*Recorded data:*
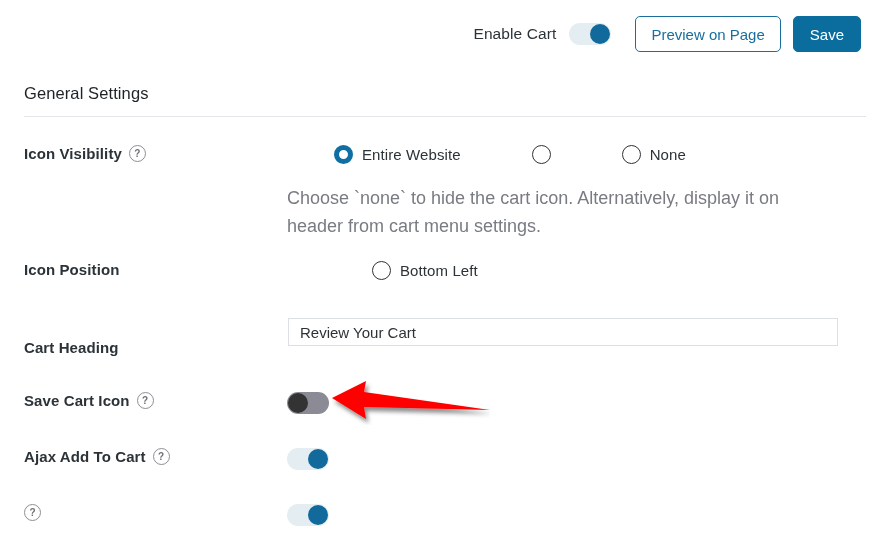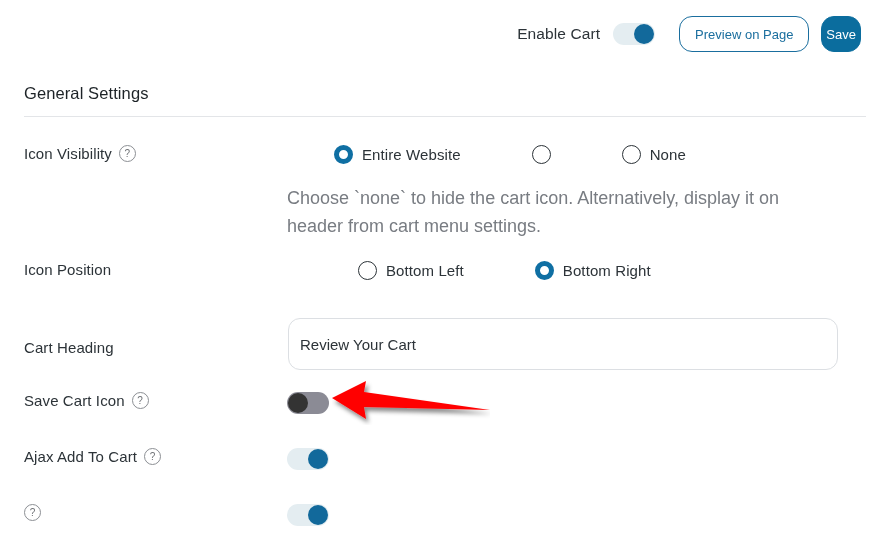"Preview on Page" .btn { border-radius: 13px -> 5px; font-size: 13px -> 15px }
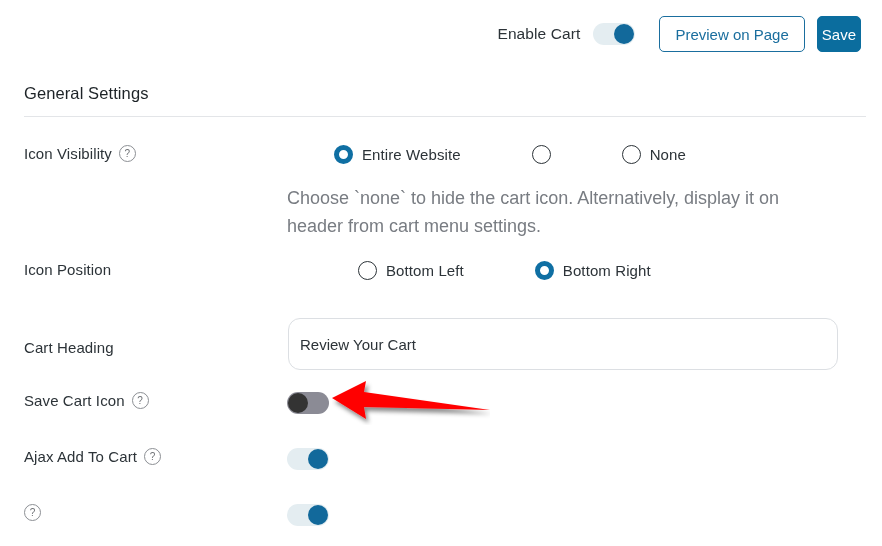"Save" .btn-primary { padding: 0 4px -> 0 16px }
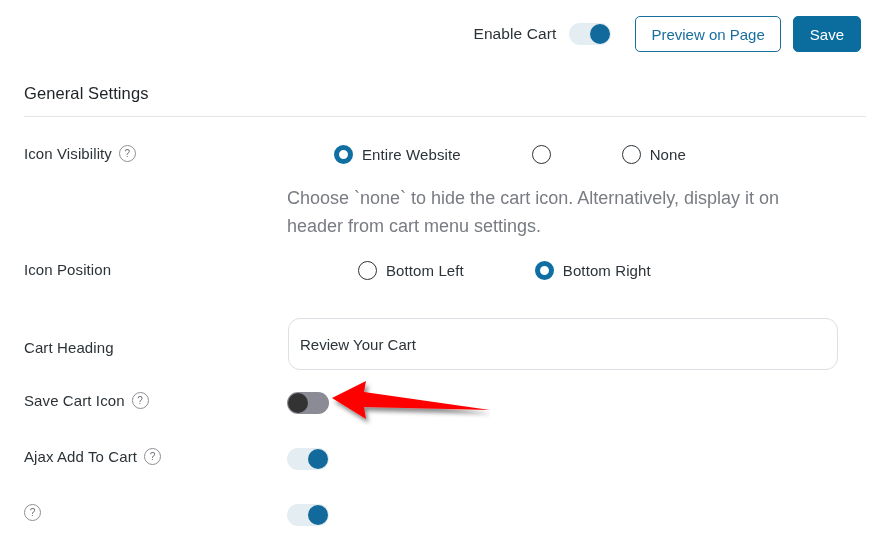"Icon Visibility" .row-label { font-weight: none -> bold }
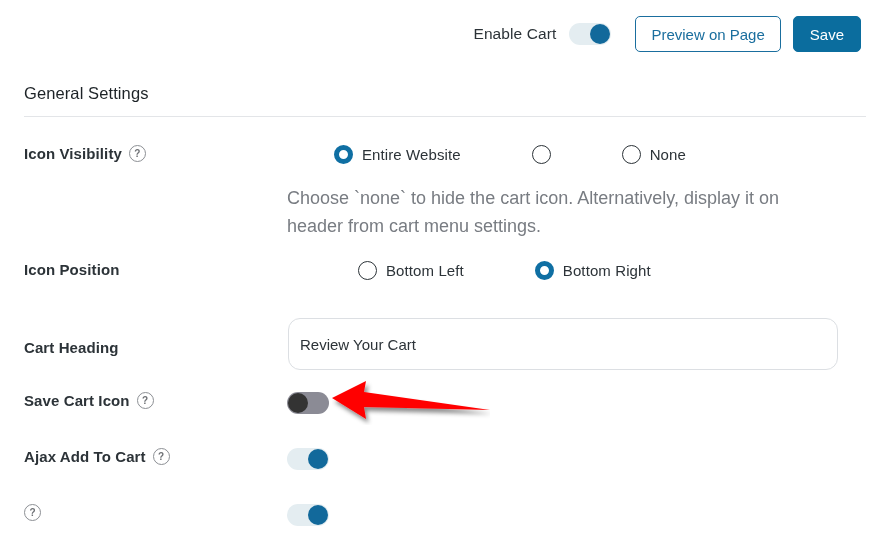"Bottom Left" div.row-control { left: 287px -> 301px }
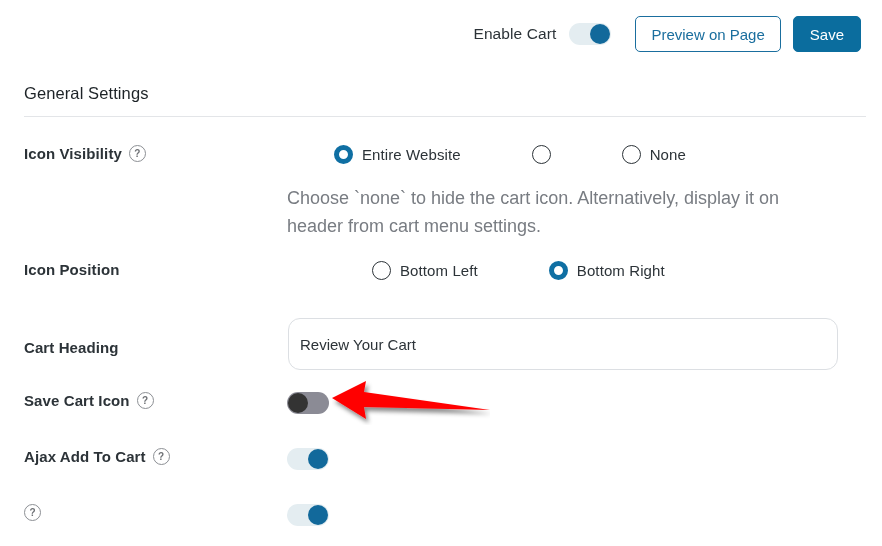"Bottom Right" label.radio-opt { html: <label> <span></span> <span>Bottom Right</span> </label> -> none }
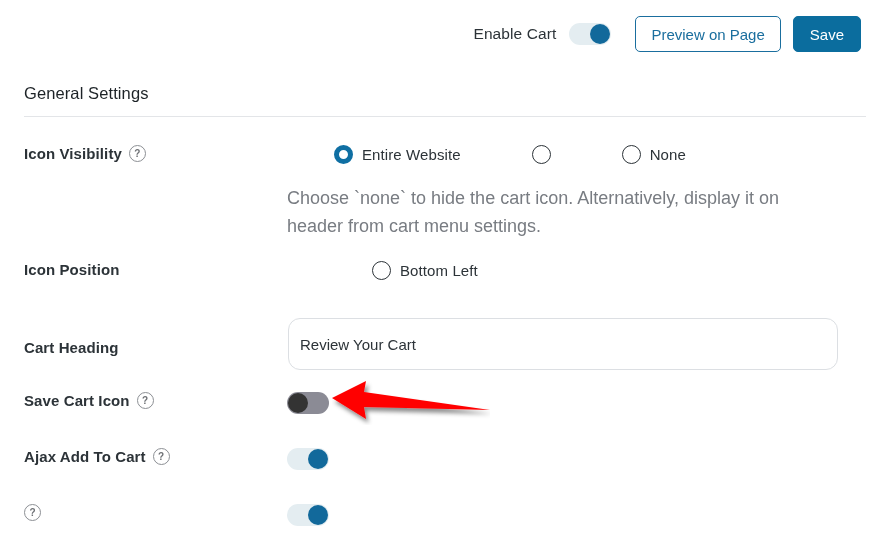"Review Your Cart" .textfield { border-radius: 12px -> 0; height: 52px -> 28px }
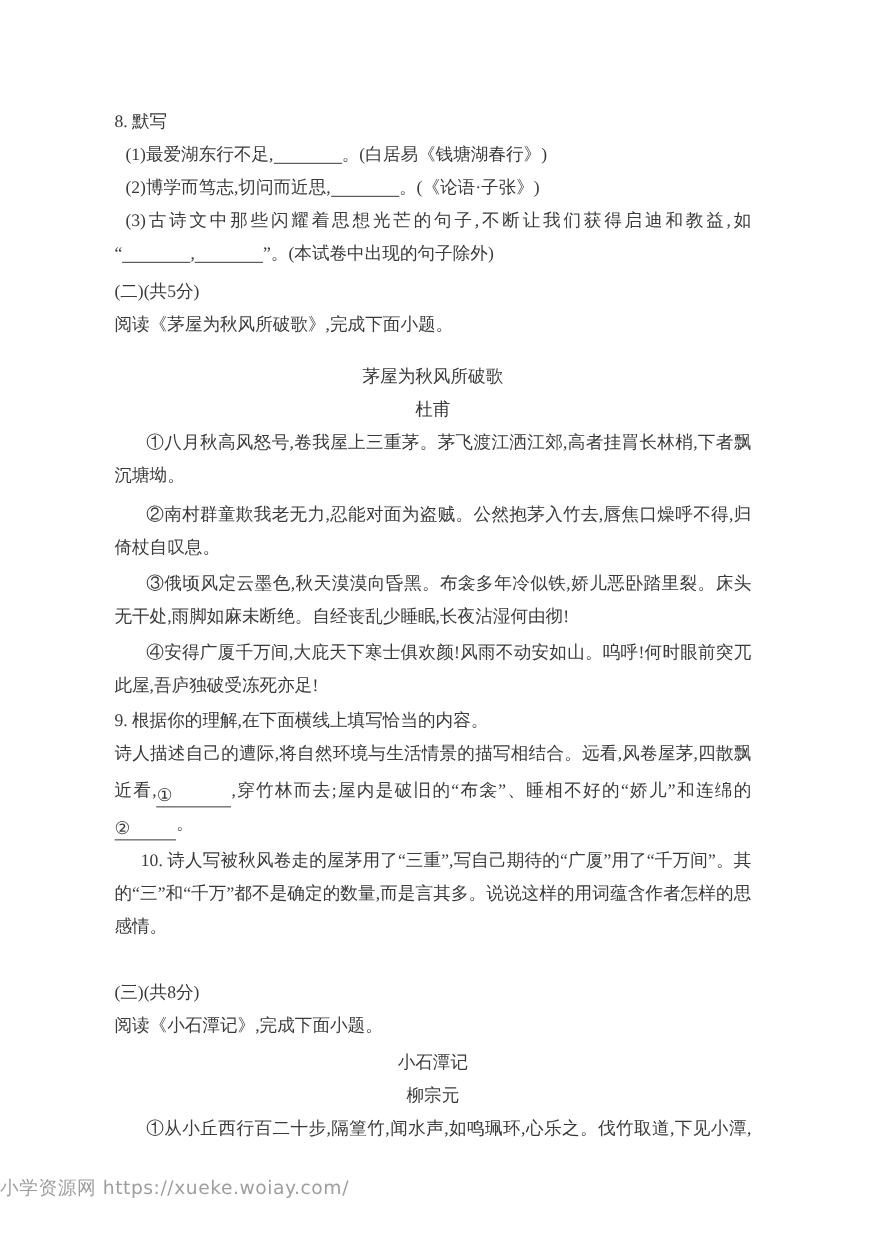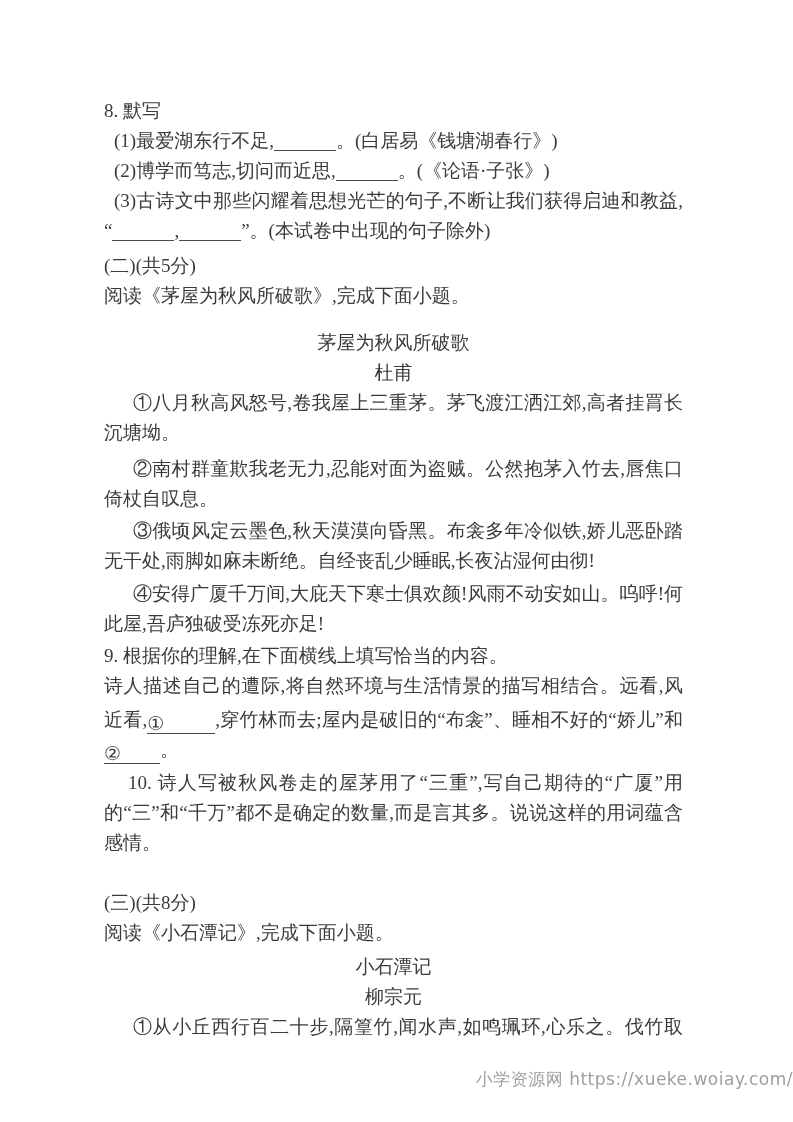"8. 默写" .line { font-size: 19px -> 16px }
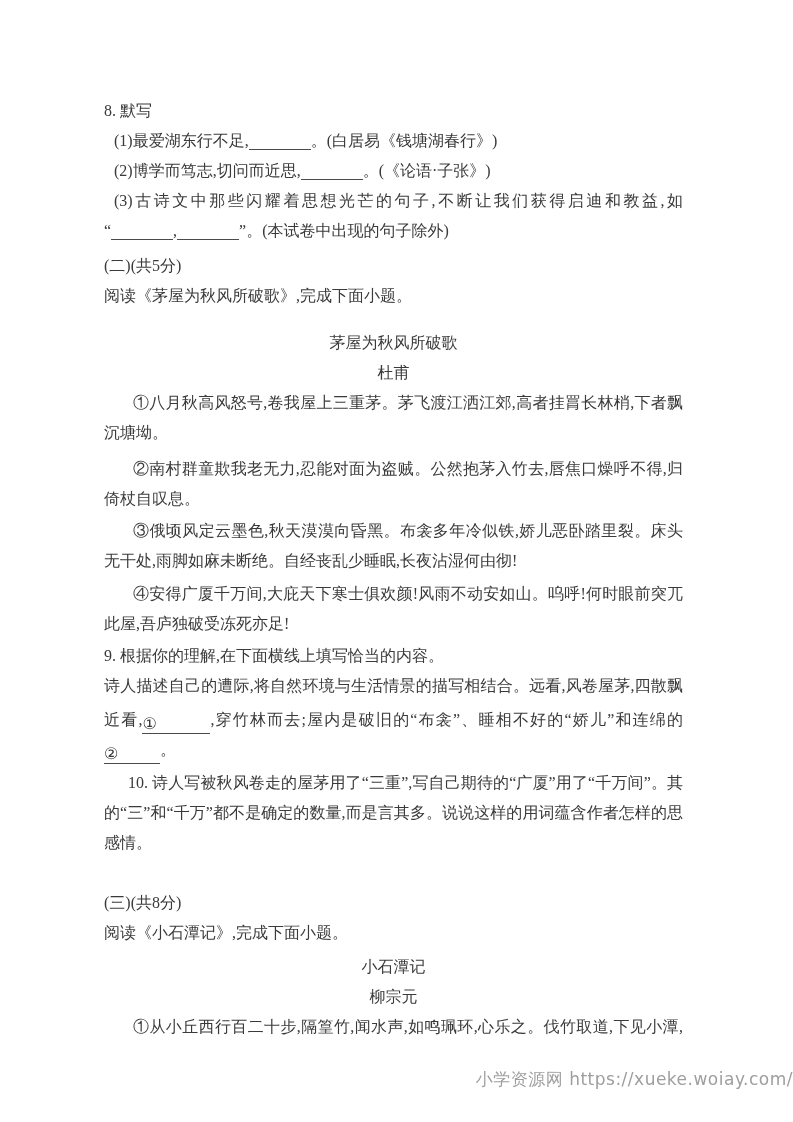"小学资源网 https://xueke.woiay.com/" .footer { text-align: right -> left }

*Exercise brief:*
Which lines run from the one containing "border-radius: 12px ->" to the end of the entries above? Write them out exactly, leaving out every picture.

*Answer to this exercise:*
"Review Your Cart" .textfield { border-radius: 12px -> 0; height: 52px -> 28px }
"8. 默写" .line { font-size: 19px -> 16px }
"小学资源网 https://xueke.woiay.com/" .footer { text-align: right -> left }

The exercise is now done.